Once you have checked the records that follow, state how many of their lines hold "mobilité", giving the number only.

--- THE DATA Enclosed Below ---

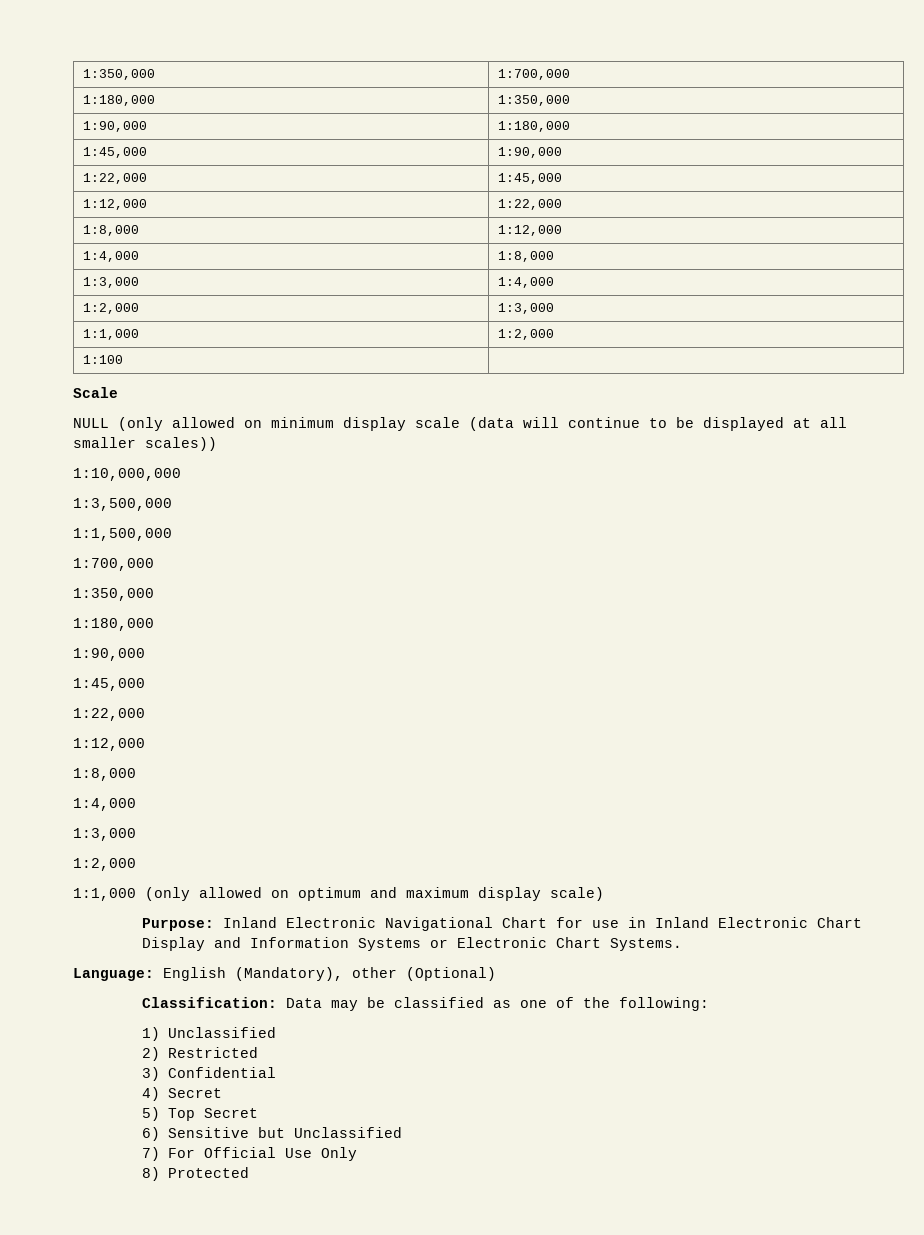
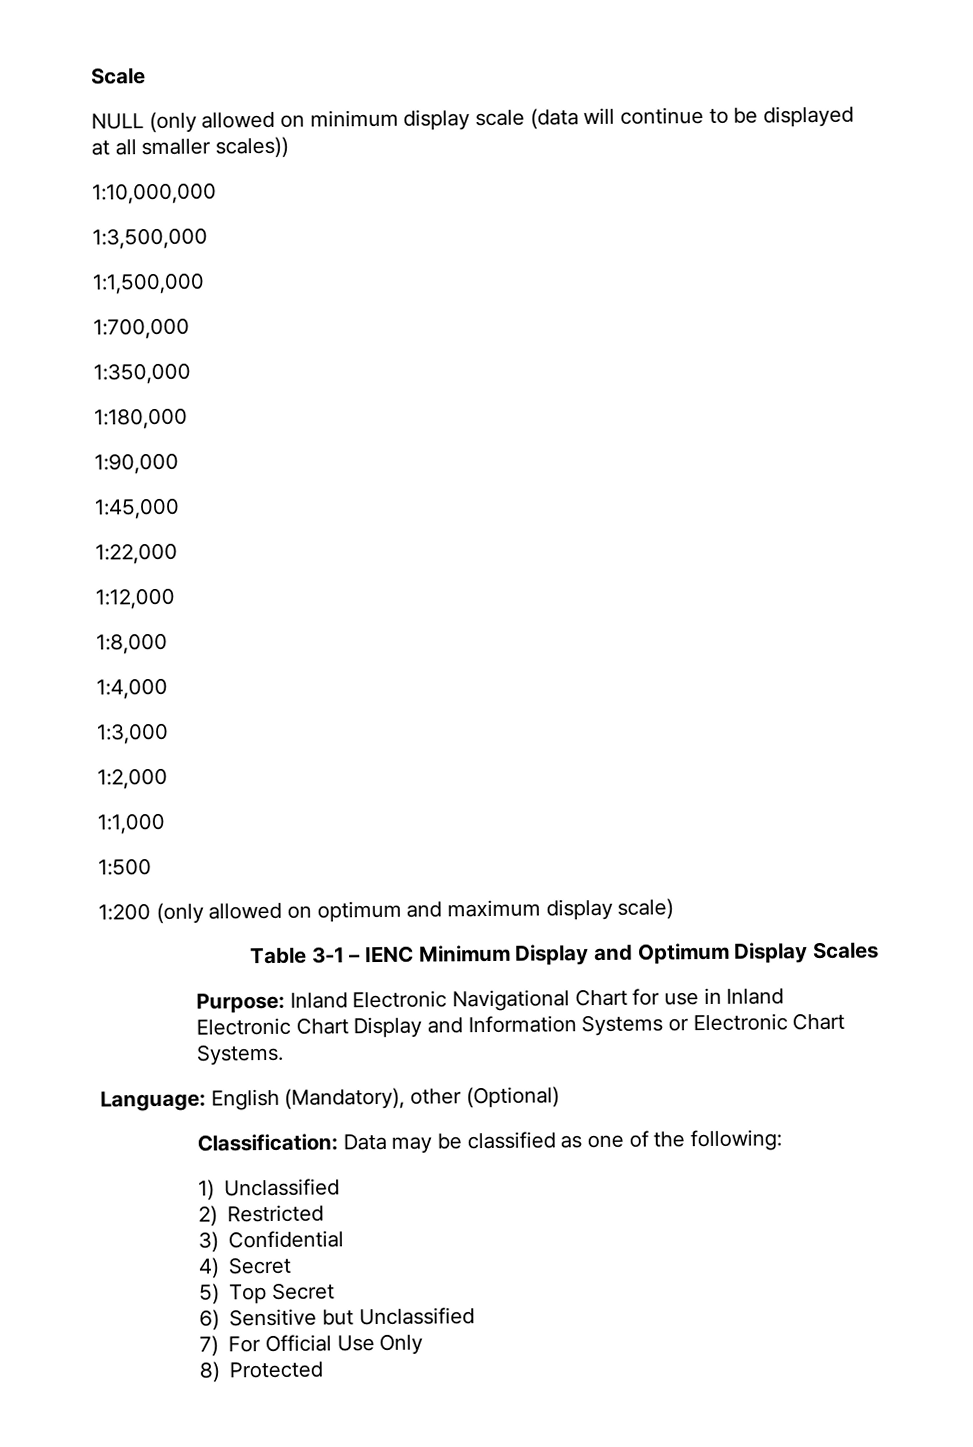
- 1:350,000 | 1:700,000
- 1:180,000 | 1:350,000
- 1:90,000 | 1:180,000
- 1:45,000 | 1:90,000
- 1:22,000 | 1:45,000
- 1:12,000 | 1:22,000
- 1:8,000 | 1:12,000
- 1:4,000 | 1:8,000
- 1:3,000 | 1:4,000
- 1:2,000 | 1:3,000
- 1:1,000 | 1:2,000
- 1:100 |
- 1:1,000 (only allowed on optimum and maximum display scale)
+ 1:1,000
+ 1:500
+ 1:200 (only allowed on optimum and maximum display scale)
+ Table 3-1 – IENC Minimum Display and Optimum Display Scales

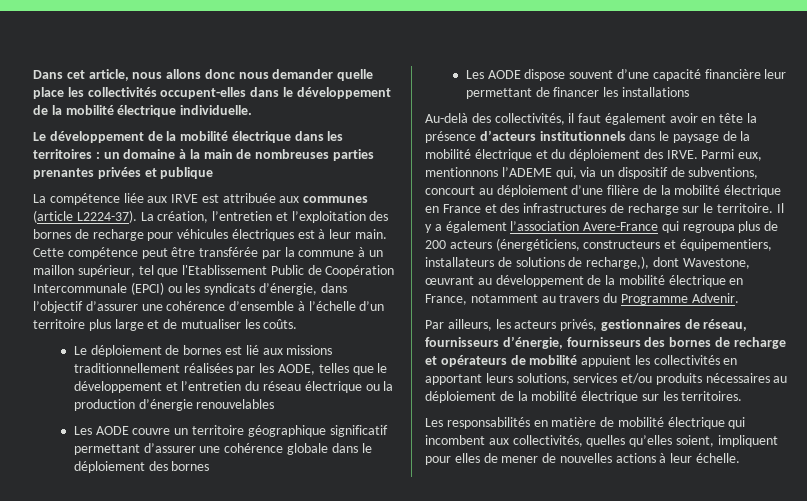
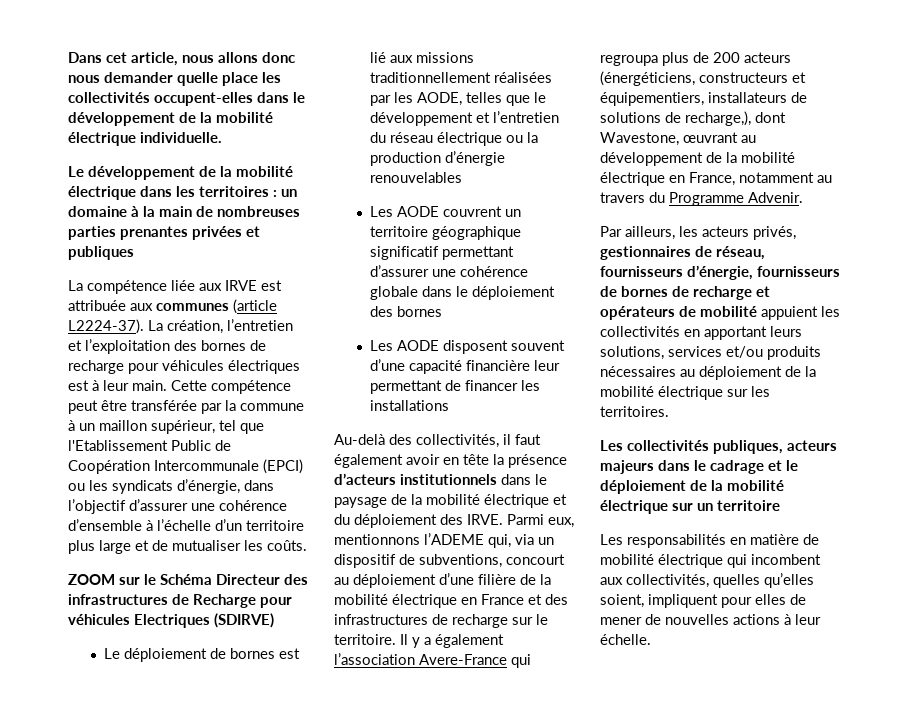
- Le développement de la mobilité électrique dans les territoires : un domaine à la main de nombreuses parties prenantes privées et publique
+ Le développement de la mobilité électrique dans les territoires : un domaine à la main de nombreuses parties prenantes privées et publiques
+ ZOOM sur le Schéma Directeur des infrastructures de Recharge pour véhicules Electriques (SDIRVE)
- Les AODE couvre un territoire géographique significatif permettant d’assurer une cohérence globale dans le déploiement des bornes
+ Les AODE couvrent un territoire géographique significatif permettant d’assurer une cohérence globale dans le déploiement des bornes
- Les AODE dispose souvent d’une capacité financière leur permettant de financer les installations
+ Les AODE disposent souvent d’une capacité financière leur permettant de financer les installations
- Par ailleurs, les acteurs privés, gestionnaires de réseau, fournisseurs d’énergie, fournisseurs des bornes de recharge et opérateurs de mobilité appuient les collectivités en apportant leurs solutions, services et/ou produits nécessaires au déploiement de la mobilité électrique sur les territoires.
+ Par ailleurs, les acteurs privés, gestionnaires de réseau, fournisseurs d’énergie, fournisseurs de bornes de recharge et opérateurs de mobilité appuient les collectivités en apportant leurs solutions, services et/ou produits nécessaires au déploiement de la mobilité électrique sur les territoires.
+ Les collectivités publiques, acteurs majeurs dans le cadrage et le déploiement de la mobilité électrique sur un territoire

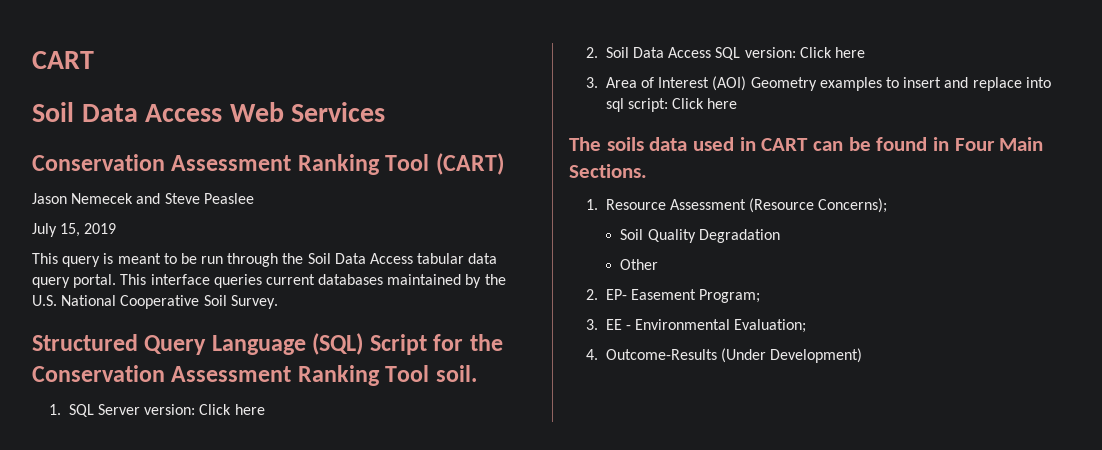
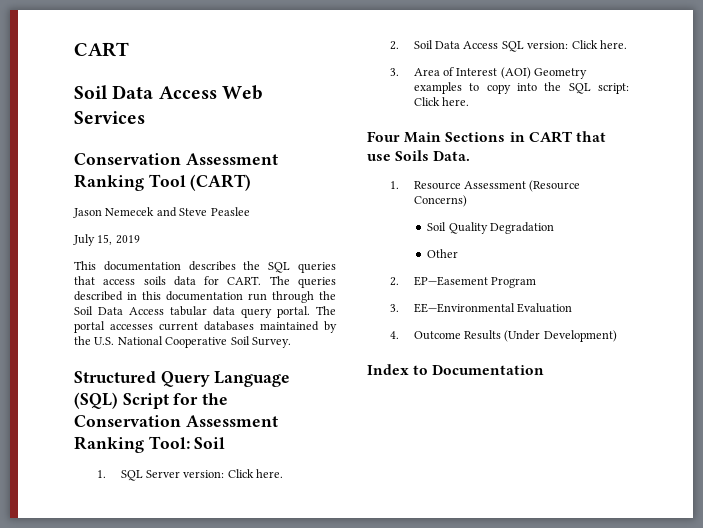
- This query is meant to be run through the Soil Data Access tabular data query portal.
+ This documentation describes the SQL queries that access soils data for CART. The queries described in this documentation run through the Soil Data Access tabular data query portal.
- This interface queries current databases maintained by the U.S. National Cooperative Soil Survey.
+ The portal accesses current databases maintained by the U.S. National Cooperative Soil Survey.
- Structured Query Language (SQL) Script for the Conservation Assessment Ranking Tool soil.
+ Structured Query Language (SQL) Script for the Conservation Assessment Ranking Tool: Soil
- 1. SQL Server version: Click here
+ 1. SQL Server version: Click here.
- 2. Soil Data Access SQL version: Click here
+ 2. Soil Data Access SQL version: Click here.
- 3. Area of Interest (AOI) Geometry examples to insert and replace into sql script: Click here
- The soils data used in CART can be found in Four Main Sections.
+ 3. Area of Interest (AOI) Geometry examples to copy into the SQL script: Click here.
+ Four Main Sections in CART that use Soils Data.
- 1. Resource Assessment (Resource Concerns);
+ 1. Resource Assessment (Resource Concerns)
- 2. EP- Easement Program;
- 3. EE - Environmental Evaluation;
+ 2. EP—Easement Program
+ 3. EE—Environmental Evaluation
- 4. Outcome-Results (Under Development)
+ 4. Outcome Results (Under Development)
+ Index to Documentation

--- End of Enclosed THE DATA ---

TASK ANSWER ▸
5